In this blog entry we will look at how to use Providence and its new link analysis feature to identify bot-nets and other coordinated activity.
The subject matter for this test case will be the US political landscape and attempts, both foreign and national to influence voters using coordinated messaging.
While we are using this to explore threats to National political landscapes it can just as easily be setup to identify coordinated behavior in cyber security, such as the use of Twitter botnets to provide Command and Control (C&C) to malware.
It should be noted before we proceed that this blog and test case was not done via pre-defined or canned data. It has been done on a live data feed with information collected over a short period of two days. The blog was written as I worked through the steps, with no knowledge of what the data was or would reveal.
We have setup an Entity in Providence and called it US Political Interference. Collection has been running for two days and we have a total of 159,974 posts collected to date as can be seen in Figure 1 below.
From the main management screen of Providence, we will jump into the link analysis feature and begin exploring these 159,974 posts related to the US political landscape.
We will set up the Graph workspace (Graph workspace is where the link chart will be built and worked with) to look at the following attributes of the associated posts:
- Keyword – the word that triggered the post to be collected;
- Username – the person who made the post;
- Post Date – the time and date of when the post was made
The methodology we will use is intended to identify suspicious coordinated activity by linking Usernames to posts made at the exact same time as one another.

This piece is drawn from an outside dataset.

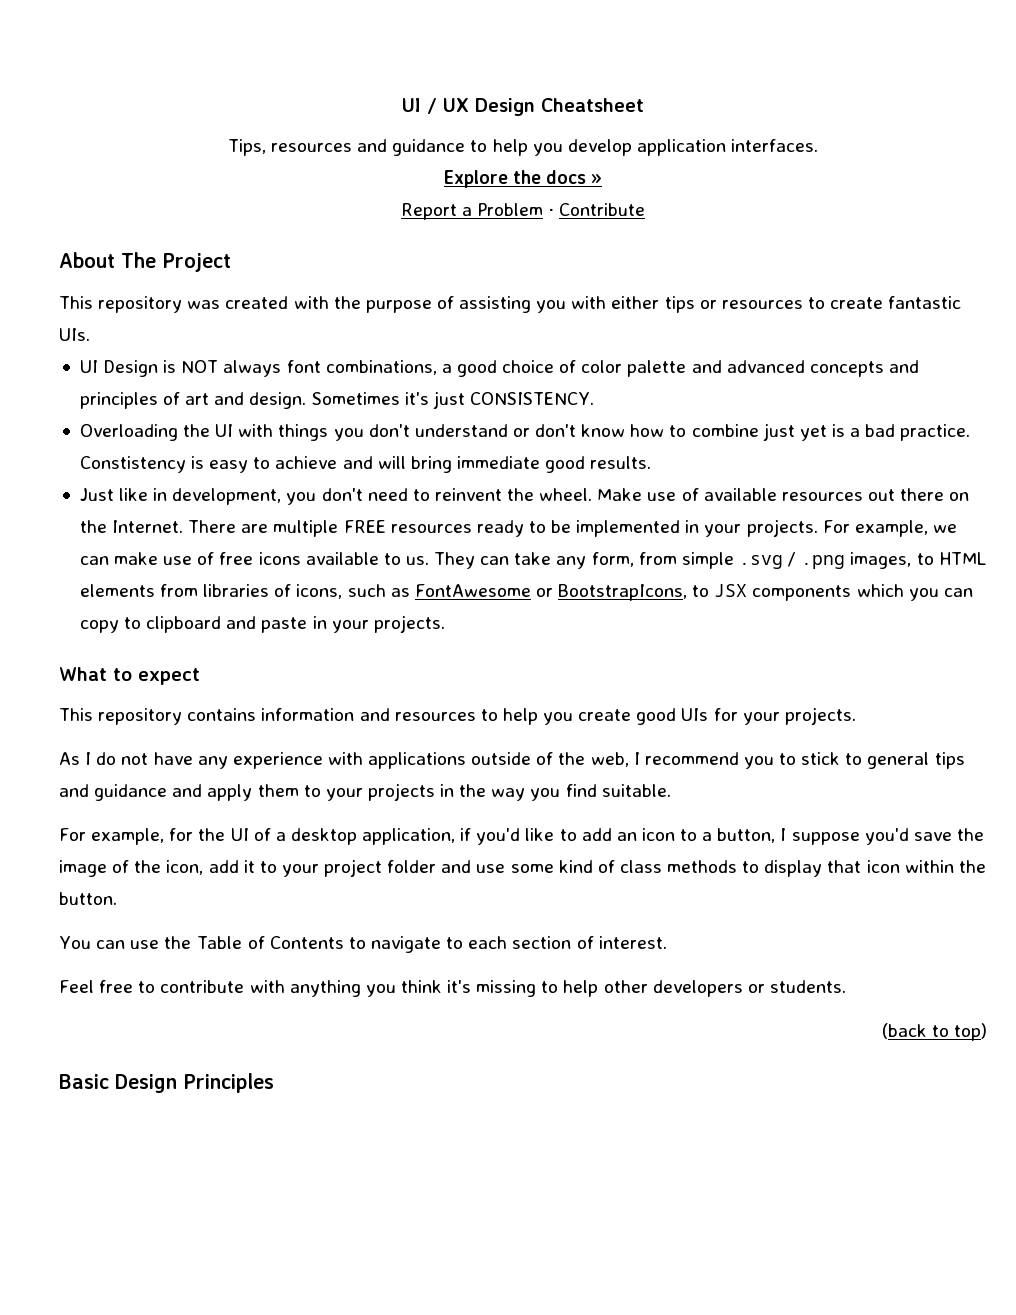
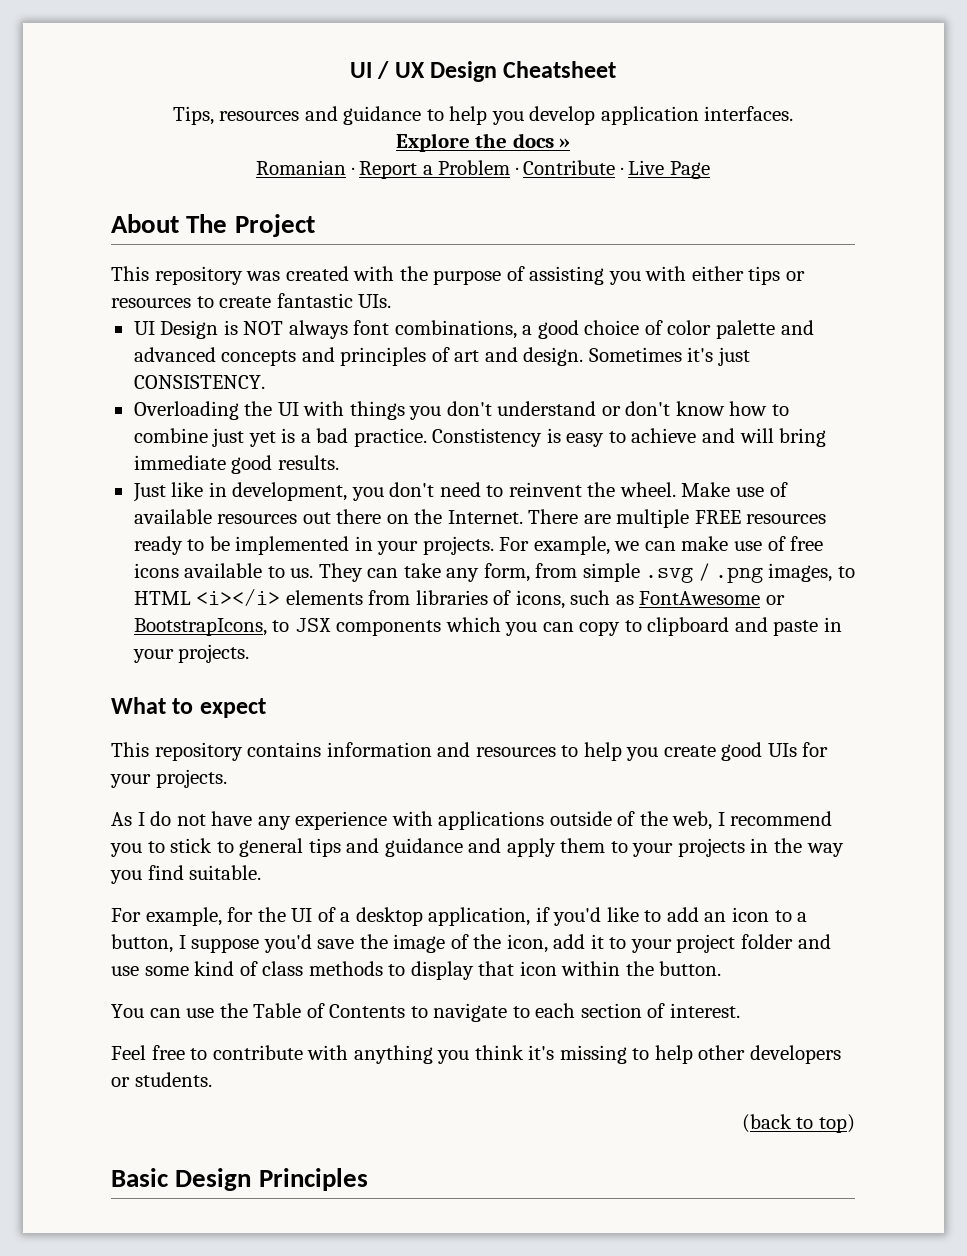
(603, 179) none -> [256,160,355,175] Romanian ·
(646, 209) none -> [620,160,710,179] · Live Page
(986, 558) none -> [196,589,281,606] <i></i>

Initially we load the Keywords on their own and then start associated Usernames to the Keywords, build sub-graphs, which are essentially sub-link charts of the same investigation. We then select the Keyword at the centre of each link chart group and delete it, this explodes all the Username into separate “people” in the chart as see below in Figure 2.
Once we have exploded the Usernames out the next step will be to add the Post Dates. We will do this a little at a time watching for anomalies as well as to keep the work area tidy. When working with link charts if you add too many entities at the same time the link chart can quickly become overcrowded and very hard to understand the relationships it contains.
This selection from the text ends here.